Produce word for word the lines of the data below running from the one that has "Automatización del Proceso" to the one that has "character not found", inclusive, and no others.

**Input**
________________

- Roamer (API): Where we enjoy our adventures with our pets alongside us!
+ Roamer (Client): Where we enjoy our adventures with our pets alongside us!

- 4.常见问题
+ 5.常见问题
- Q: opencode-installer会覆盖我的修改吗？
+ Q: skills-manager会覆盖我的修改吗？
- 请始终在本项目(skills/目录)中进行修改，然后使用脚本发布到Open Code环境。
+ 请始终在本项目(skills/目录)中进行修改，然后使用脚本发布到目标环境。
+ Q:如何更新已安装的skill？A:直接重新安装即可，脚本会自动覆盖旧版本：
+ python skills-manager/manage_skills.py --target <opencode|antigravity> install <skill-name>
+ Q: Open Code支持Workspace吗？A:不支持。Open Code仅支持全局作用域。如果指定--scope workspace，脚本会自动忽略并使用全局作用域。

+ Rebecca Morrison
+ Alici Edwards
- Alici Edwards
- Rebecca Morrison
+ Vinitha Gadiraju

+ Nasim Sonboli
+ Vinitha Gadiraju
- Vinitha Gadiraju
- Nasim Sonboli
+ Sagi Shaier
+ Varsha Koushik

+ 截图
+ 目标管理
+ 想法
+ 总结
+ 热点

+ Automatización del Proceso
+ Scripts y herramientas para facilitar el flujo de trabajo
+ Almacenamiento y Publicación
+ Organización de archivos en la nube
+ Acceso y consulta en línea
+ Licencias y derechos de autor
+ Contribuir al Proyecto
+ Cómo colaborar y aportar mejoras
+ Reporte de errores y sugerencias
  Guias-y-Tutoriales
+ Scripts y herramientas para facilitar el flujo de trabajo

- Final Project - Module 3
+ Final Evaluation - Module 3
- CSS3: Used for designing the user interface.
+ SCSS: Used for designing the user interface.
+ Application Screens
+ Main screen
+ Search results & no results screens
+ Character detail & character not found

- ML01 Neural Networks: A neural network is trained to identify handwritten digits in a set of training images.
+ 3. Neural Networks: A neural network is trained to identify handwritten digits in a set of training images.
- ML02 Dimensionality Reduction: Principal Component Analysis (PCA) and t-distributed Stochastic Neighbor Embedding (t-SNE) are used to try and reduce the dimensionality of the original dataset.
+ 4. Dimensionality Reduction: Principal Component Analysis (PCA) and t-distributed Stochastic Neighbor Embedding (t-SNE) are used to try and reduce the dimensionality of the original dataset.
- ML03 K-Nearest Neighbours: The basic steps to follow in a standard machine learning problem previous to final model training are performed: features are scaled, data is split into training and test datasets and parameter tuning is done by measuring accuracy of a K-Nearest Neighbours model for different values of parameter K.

________________

**Solution to this exercise**
+ Automatización del Proceso
+ Scripts y herramientas para facilitar el flujo de trabajo
+ Almacenamiento y Publicación
+ Organización de archivos en la nube
+ Acceso y consulta en línea
+ Licencias y derechos de autor
+ Contribuir al Proyecto
+ Cómo colaborar y aportar mejoras
+ Reporte de errores y sugerencias
  Guias-y-Tutoriales
+ Scripts y herramientas para facilitar el flujo de trabajo

- Final Project - Module 3
+ Final Evaluation - Module 3
- CSS3: Used for designing the user interface.
+ SCSS: Used for designing the user interface.
+ Application Screens
+ Main screen
+ Search results & no results screens
+ Character detail & character not found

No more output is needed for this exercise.